%%

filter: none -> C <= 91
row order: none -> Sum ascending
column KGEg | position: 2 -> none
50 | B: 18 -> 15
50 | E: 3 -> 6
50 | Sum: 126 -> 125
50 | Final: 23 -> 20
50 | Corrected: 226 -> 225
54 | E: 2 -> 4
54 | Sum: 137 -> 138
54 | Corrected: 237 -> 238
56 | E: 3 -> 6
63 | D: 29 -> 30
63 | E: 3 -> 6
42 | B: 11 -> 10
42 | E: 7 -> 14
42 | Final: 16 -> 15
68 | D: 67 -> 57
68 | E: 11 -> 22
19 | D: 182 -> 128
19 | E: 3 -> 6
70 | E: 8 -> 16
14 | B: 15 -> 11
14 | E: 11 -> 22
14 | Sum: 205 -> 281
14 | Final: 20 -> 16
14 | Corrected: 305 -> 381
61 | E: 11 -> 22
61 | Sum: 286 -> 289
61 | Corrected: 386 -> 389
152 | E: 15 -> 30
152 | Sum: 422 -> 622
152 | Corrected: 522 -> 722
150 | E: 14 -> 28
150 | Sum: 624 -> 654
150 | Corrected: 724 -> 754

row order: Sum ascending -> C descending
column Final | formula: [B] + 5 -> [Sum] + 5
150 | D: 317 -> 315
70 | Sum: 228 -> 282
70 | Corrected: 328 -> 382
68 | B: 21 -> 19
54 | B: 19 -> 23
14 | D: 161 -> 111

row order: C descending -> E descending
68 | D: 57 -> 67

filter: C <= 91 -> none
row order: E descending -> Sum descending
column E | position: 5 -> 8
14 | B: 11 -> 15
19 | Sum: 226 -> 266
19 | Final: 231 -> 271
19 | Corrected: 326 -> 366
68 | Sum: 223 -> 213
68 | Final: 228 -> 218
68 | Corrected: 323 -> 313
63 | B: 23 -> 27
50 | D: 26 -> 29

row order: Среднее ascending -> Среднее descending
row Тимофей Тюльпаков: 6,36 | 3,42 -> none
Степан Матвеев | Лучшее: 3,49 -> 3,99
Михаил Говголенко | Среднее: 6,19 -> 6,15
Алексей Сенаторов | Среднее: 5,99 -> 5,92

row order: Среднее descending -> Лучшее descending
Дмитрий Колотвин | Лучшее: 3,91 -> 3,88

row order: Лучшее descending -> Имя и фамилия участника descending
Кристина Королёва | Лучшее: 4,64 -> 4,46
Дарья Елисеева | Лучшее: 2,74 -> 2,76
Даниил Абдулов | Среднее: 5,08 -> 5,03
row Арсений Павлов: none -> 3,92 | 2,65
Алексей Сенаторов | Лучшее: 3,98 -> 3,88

%%

ACTIVITY: Every line above from the line with "19 | Final: 231 -> 271" to the line with "row Тимофей Тюльпаков: 6,36 | 3,42 -> none" is wanted, ends included; write them out exactly and add no other line.

ANSWER SPACE:
19 | Final: 231 -> 271
19 | Corrected: 326 -> 366
68 | Sum: 223 -> 213
68 | Final: 228 -> 218
68 | Corrected: 323 -> 313
63 | B: 23 -> 27
50 | D: 26 -> 29

row order: Среднее ascending -> Среднее descending
row Тимофей Тюльпаков: 6,36 | 3,42 -> none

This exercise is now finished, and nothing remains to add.